Materials and Methods
Sampling site and studied taxa
To study the morphological characteristics and ultrastructural design of scales in S. plagiostomus, a total of 12 fish specimens of same size were collected from River Jhelum (32˚58΄- 35˚38΄N, 73˚23΄-75˚35΄E) using cast net in December 2023. Samples were transported to Fisheries Resource Management (FRM) laboratory of Faculty of Fisheries, SKUAST-K in insulated boxes containing ice packs.

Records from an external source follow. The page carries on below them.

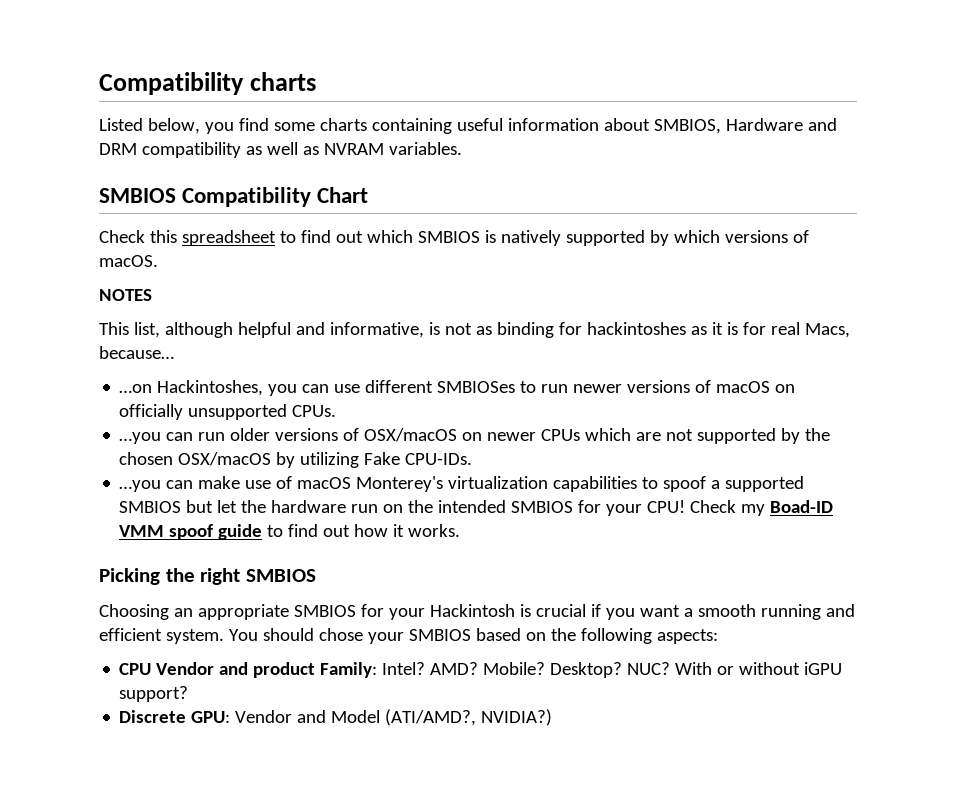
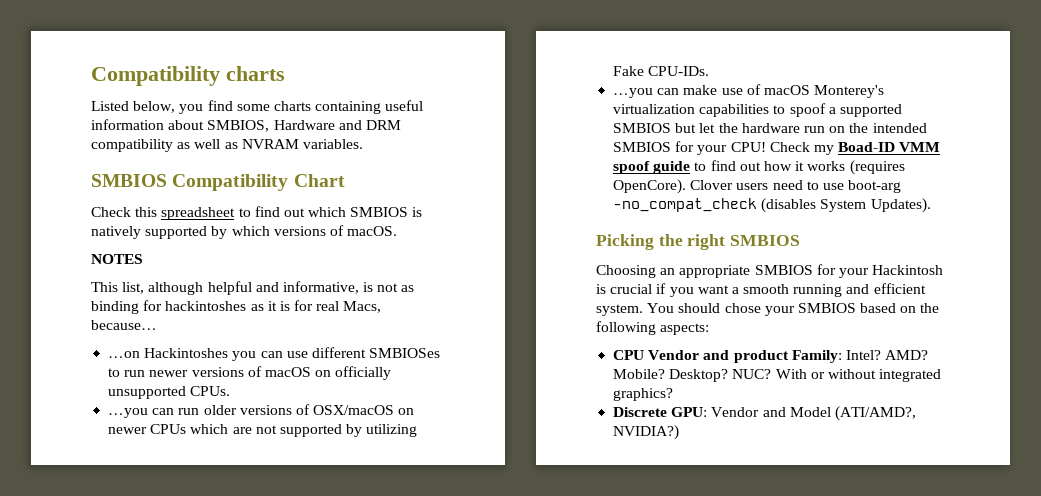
- …on Hackintoshes, you can use different SMBIOSes to run newer versions of macOS on officially unsupported CPUs.
+ …on Hackintoshes you can use different SMBIOSes to run newer versions of macOS on officially unsupported CPUs.
- …you can run older versions of OSX/macOS on newer CPUs which are not supported by the chosen OSX/macOS by utilizing Fake CPU-IDs.
+ …you can run older versions of OSX/macOS on newer CPUs which are not supported by utilizing Fake CPU-IDs.
- Check my Boad-ID VMM spoof guide to find out how it works.
+ Check my Boad-ID VMM spoof guide to find out how it works (requires OpenCore). Clover users need to use boot-arg -no_compat_check (disables System Updates).
- With or without iGPU support?
+ With or without integrated graphics?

Scale preparation for Scanning Electron Microscopy (SEM) imaging
Fish total length and weight were measured using digital vernier caliper and weighing balance before scale removal. Key scales and lateral line scales (Figure 2) were used in the present study following Raffeallaet al., 2020 and Dey et al., 2014. Key scales are the scales taken from the region below the dorsal fin and above the lateral line. Scales taken from the middle of lateral line are referred to as lateral line scales. In this study, a total of 240 scales were examined which comprised 20 scales from each specimen. Utmost care was taken so that no damage to the scales would occur while removing them from the selected regions with fine forceps. For the preparation of scales, Teimori et al. (2017), Esmaeili et al. (2012) and Lippitsch (1990) were followed. The scales were rinsed in distilled water to remove impurities followed by immersion in 5% potassium hydroxide (KOH) solution for a duration of 40 minutes to remove soft tissues from surface. It was followed by dehydration process using ethanol solutions of varying concentrations (30%, 50%, 70%, and 90%) each for a duration of 20 minutes and dried on filter paper. To prevent curling of scale margins, the scales were delicately positioned between two microslides for a period of 2-3 days. For SEM imaging, the prepared scales were carried to the Central Research Facility Centre, National Institute of Technology (NIT)-Srinagar where scales were attached to metal stubs with double adhesive tape, ensuring that the dorsal surface was oriented upward, while the ventral surface was securely affixed to the tape (Dey et al., 2014). Metal stubs were then gold coated to a thickness of 100 Å in gold coating unit. The samples coated with gold were introduced into the SEM’s holding chamber for in-depth analysis. The scales were observed in the SEM using the secondary electron emission mode, employing an accelerating voltage of 20 kV. Tilt control was set at 0° to precisely position the samples in a horizontal plane. The working distance was maintained at 8 mm.
Scale measurements
Various parameters of scale components including length and width of scale, inter-radial distance of circuli, width of circuli, inter-circular space, width of radii, and more, were measured. These measurements were extracted from the SEM micrographs, utilizing reference bars present in the images (Dey et al., 2014). Length of scale (LS) was calculated as anterior-posterior length or the maximum longitudinal diameter of the scale (Figure 3a), width of scale (WS) as maximum transverse diameter of the scale (Figure 3b), anterior focus length (AFL) was measured from anterior margin of scale to focus (Figure 3c), location of focus or Focus index(Fi) was calculated as the ratio of anterior focus length (AFL) to length of scale (LS) (Dey et al., 2014; Teimori et al., 2017; Jufaili et al., 2021).If the value of Fi <0.20, focus is said to be anterior in position; if Fi = 0.21-0.40, focus is said to be antero-central in position; if Fi = 0.41-0.60, focus is said to be central in position; if Fi = 0.61-0.81, focus is said to be postero-central in position and if Fi> 0.81, focus is said to be posterior in position (Brager, 2016; Sabbah et al., 2020; Echreshavi et al., 2021). Morphological descriptive analysis was carried out using R studio version 4.2.2 (2023).